During the past year this study continued to focus on the role of the viral matrix protein M of vesicular stomatitis virus (VSV) in cytopathogenesis and in viral assembly. We had previously reported that the VSV M protein is responsible for cytopathic effects which involve the disorganization of the cytoskeleton after VSV infections. Other investigators also found that the matrix protein, which remains the only protein of this cytoplasmic virus found in cell nuclei is able to inhibit cellular transcription. We have studied this property of the M protein after isolation of HIV-1 susceptible cell clones which encode either a wild type or a temperature sensitive M protein under the control of the inducible HIV-1 LTR promoter. Cell clones which encode this protein were infected with HIV-1 as well as with HIV-2. Gene expression and replication of both viruses were drastically inhibited by wild type M protein after transactivation with the HIV Tat1 and Tat2 proteins, respectively. Although HIV-1 was able to establish a provirus in these cells at the same efficiency as in cells without M protein, subsequent viral gene expression and spread were drastically inhibited in M expressing cell lines. Since basal levels of wild type VSV M protein were not toxic to the cell, it appeared to function as an inducible antiviral. The mechanism for the inhibition of cellular transcription by the VSV M protein was further studied in the context of interferon inducible genes which are turned off after VSV infections. A novel nuclear DNA binding protein was detected in a gel shift assay after VSV infections. Binding was detected with a specific interferon stimulated response element sequence. In collaboration with Dr. Ozato's group, we found that the induction of this protein binding was dependent on VSV gene expression and replication. With one of our temperature M protein mutants, this binding was temperature sensitive, which indicated that the VSV M protein may play a role in that shift. Supershift experiments did not identify M protein as part of the DNA/protein complex itself. Further experiments are in progress to examine the potential role of M protein in inducing this new DNA binding activity as well as its role in the shut off of cellular transcription. These studies will allow important insights into the mechanism of VSV induced cytopathogenesis as well as into specific mechanisms of gene regulation, possibly involving new negative cellular transcription factors.
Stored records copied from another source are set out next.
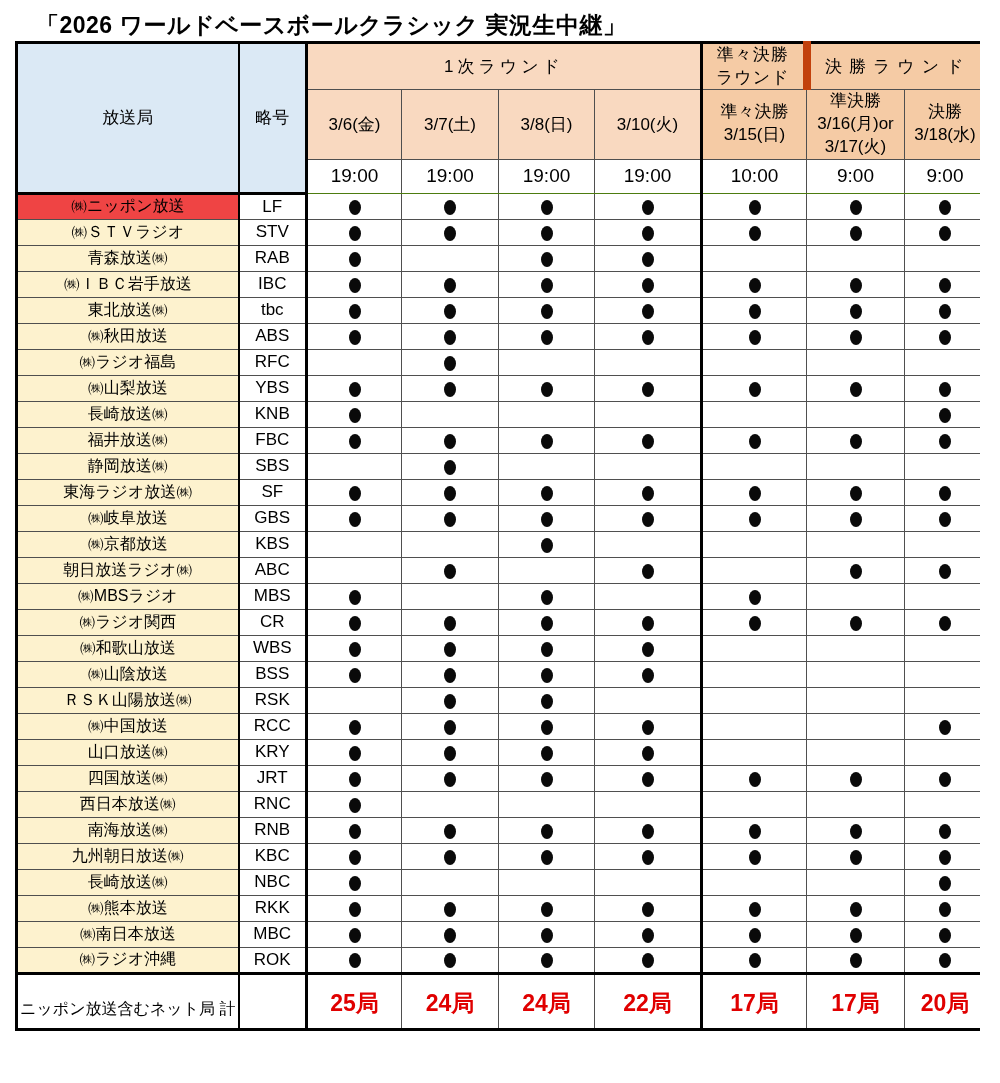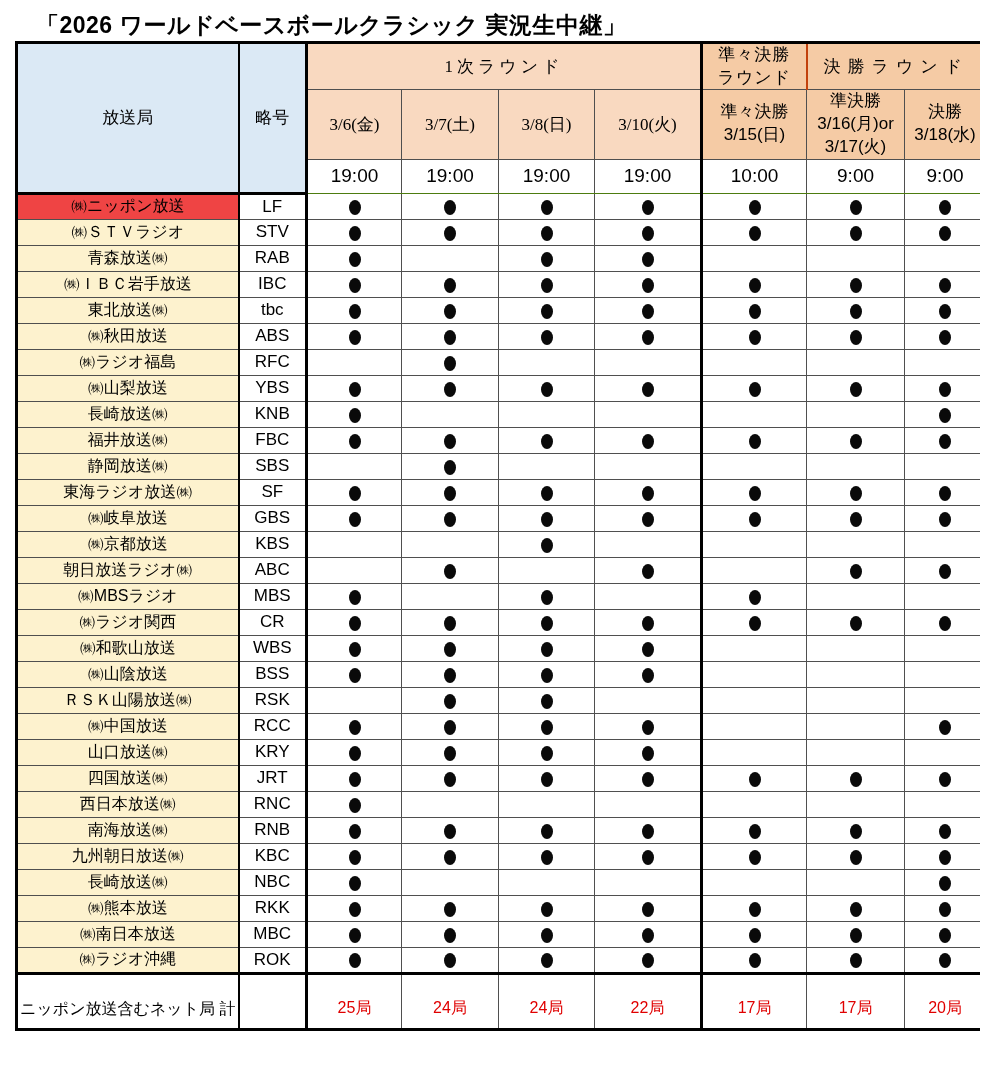--- a/index.html
+++ b/index.html
@@ -60,25 +60,25 @@
 
   th.corner {
     background: #dbe9f5;
     font-size: 18px;
     font-weight: normal;
     border-bottom: 3px solid #000;
     font-family: Liberation Serif, serif;
   }
   th.corner-abbr { border-left: 2px solid #000; }
 
-  .bg-peach  { background: #f9d9c0; font-family: Liberation Serif, serif; }
+  .bg-peach  { background: #f9d9c0; }
   .bg-orange { background: #f5cba5; }
 
   th.group-r1 { letter-spacing: 4px; }
-  th.group-fin { letter-spacing: 7px; border-left: 2px solid #c2410c; }
+  th.group-fin { letter-spacing: 7px; border-left: 8px solid #c2410c; }
   th.pre-line { white-space: pre-line; line-height: 1.3; }
   th.group-qf { font-size: 16px; letter-spacing: 1px; }
   th.date-qf, th.date-f { font-size: 16px; line-height: 1.35; }
   th.date-sf { font-size: 13.5px; line-height: 1.35; }
 
   .tl  { border-left: 3px solid #000; }  
 
   
   tbody td { height: 26px; font-size: 16px; background: #fff; }
   td.cell-name { background: #fdf2ce; font-size: 16px; white-space: nowrap; }
@@ -103,22 +103,22 @@
   }
   td.total-label {
     text-align: left;
     font-size: 16px;
     padding: 0 12px 8px 2px;
     white-space: nowrap;
   }
   td.total-abbr { border-left: 2px solid #000; }
   td.total-num {
     color: #e00000;
-    font-weight: normal;
-    font-size: 16px;
+    font-weight: bold;
+    font-size: 23px;
     padding-bottom: 9px;
   }
 </style>
 </head>
 <body>
 
 <div class="page">
   <div class="page-title">「2026 ワールドベースボールクラシック 実況生中継」</div>
 
   <table class="schedule">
在过去的一年中，这项研究继续关注 囊泡口腔炎病毒（VSV）的病毒基质蛋白M 细胞病变和病毒组装中。我们以前曾报道过 VSV M蛋白负责涉及的细胞病毒作用 VSV感染后细胞骨架的混乱。其他 调查人员还发现，基质蛋白，它仍然是唯一的 在细胞核中发现的这种细胞质病毒的蛋白质能够抑制 细胞转录。我们研究了M蛋白的这种特性 分离出HIV-1易感细胞克隆后，该克隆编码A 野生型或温度敏感的M蛋白在控制下 诱导HIV-1 LTR启动子。编码该蛋白的细胞克隆是 感染HIV-1以及HIV-2。基因表达和 两种病毒的复制受到野生型M的巨大抑制 与HIV Tat1和Tat2蛋白反式激活后的蛋白质， 分别。尽管HIV-1能够在这些 细胞的效率与没有M蛋白的细胞相同，随后 病毒基因表达和扩散在M中得到了巨大抑制 表达细胞系。由于野生型VSV M蛋白的基础水平为 对细胞无毒，它似乎是诱导型抗病毒。 VSV M抑制细胞转录的机制 在干扰素诱导基因的背景下进一步研究了蛋白质 在VSV感染后将关闭。 一种新型的核DNA结合 VSV感染后，在凝胶转移测定中检测到蛋白质。结合 用特定的干扰素刺激响应元件检测到 顺序。与Ozato博士的小组合作，我们发现 该蛋白结合的诱导取决于VSV基因表达 和复制。使用我们的温度M蛋白突变体之一， 结合对温度敏感，这表明VSV M蛋白 可能在这一转变中发挥作用。 Supershift实验未识别 M蛋白作为DNA/蛋白质复合物本身的一部分。进一步的实验 正在进行研究M蛋白在诱导中的潜在作用 这种新的DNA结合活性以及其在关闭中的作用 细胞转录。这些研究将允许对 VSV的机制诱导了细胞病生成以及特定的 基因调节的机制，可能涉及新的阴性细胞 转录因子。